Statalist


[Date Prev][Date Next][Thread Prev][Thread Next][Date Index][Thread Index]

Re: st: Mata version control


From   [email protected] (William Gould, StataCorp LP)
From   Partha Deb <[email protected]> wrote
To   [email protected]
Subject   Re: st: Mata version control
Date   Mon, 16 Feb 2009 10:19:47 -0600

> I am trying to compile and save a Mata function as a .mo file.  I am 
> using Stata 10.1 but would like to compile and save the .mo file as a 
> Stata 9.2 file.  My understanding is that this should be possible under 
> version control but I'm not succeeding.  

As has already been noted on the list, setting version to 9.2, compiling 
a Mata function, and saving it, will not produce an executable version that 
will run under Stata 9.2.

Partha later asked, "Dare I call this a bug?", to which I answer, "No, it 
is a feature."  I will explain.

Version control is more complicated in a compiled language such as Mata than
in an interpreted language such as Stata's ado.  In Stata's ado langauge, one
number (the version) is sufficient to encode all that needs to be known.
In a compiled language such as Mata, than one number turns into 3, or even 
4:


    1.  Version of the Stata.  This is the version we are all familiar with.
        This number specfies how Stata works.  In Mata, this number 
        specifies how Stata will work when Mata uses Stata, just as it 
        does when you use Stata directly.
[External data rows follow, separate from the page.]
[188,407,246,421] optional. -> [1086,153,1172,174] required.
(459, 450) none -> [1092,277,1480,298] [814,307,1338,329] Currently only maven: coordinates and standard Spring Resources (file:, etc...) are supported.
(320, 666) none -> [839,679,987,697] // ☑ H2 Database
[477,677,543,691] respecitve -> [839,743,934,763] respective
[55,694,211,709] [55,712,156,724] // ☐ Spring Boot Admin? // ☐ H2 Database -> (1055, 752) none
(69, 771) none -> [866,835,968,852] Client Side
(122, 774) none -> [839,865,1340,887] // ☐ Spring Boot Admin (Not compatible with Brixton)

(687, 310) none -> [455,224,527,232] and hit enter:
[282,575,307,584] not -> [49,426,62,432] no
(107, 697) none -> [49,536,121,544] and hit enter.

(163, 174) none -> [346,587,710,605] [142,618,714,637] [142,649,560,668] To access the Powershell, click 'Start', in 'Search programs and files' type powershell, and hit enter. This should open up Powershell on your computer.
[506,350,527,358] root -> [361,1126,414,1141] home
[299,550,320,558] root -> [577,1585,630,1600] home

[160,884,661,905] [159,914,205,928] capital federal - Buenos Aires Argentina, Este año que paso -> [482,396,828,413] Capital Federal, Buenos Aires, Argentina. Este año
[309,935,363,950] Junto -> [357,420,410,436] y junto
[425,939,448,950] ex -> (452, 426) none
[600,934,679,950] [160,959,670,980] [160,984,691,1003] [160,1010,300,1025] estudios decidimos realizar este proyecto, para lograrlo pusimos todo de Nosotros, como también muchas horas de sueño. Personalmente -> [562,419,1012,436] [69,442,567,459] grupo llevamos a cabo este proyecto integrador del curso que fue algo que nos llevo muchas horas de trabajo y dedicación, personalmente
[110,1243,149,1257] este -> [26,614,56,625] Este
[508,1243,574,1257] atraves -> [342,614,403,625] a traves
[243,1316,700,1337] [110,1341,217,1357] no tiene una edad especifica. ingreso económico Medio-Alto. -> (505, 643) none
    2.  Version of Mata's source language.  This number records the 
        version of Mata's source language that the compiler understands
        and, correspondingly, the version of the pre-compiled Mata libraries
        that the compiler assumes will be used when the compiled code is run.
        (2) is logically independent of (1), but because of the way we do
        things at StataCorp, you can think of (2) as being equal to (1), 
        although that is an over simplification.  What is litterally true is
        that (2) <= (1).  The way we work at StataCorp, if we need a new (2),
        we increment (1) and set (2) = (1).  On the other hand, if a change 
        affects Stata but not Mata, we increment (1) but leave (2) unchanged.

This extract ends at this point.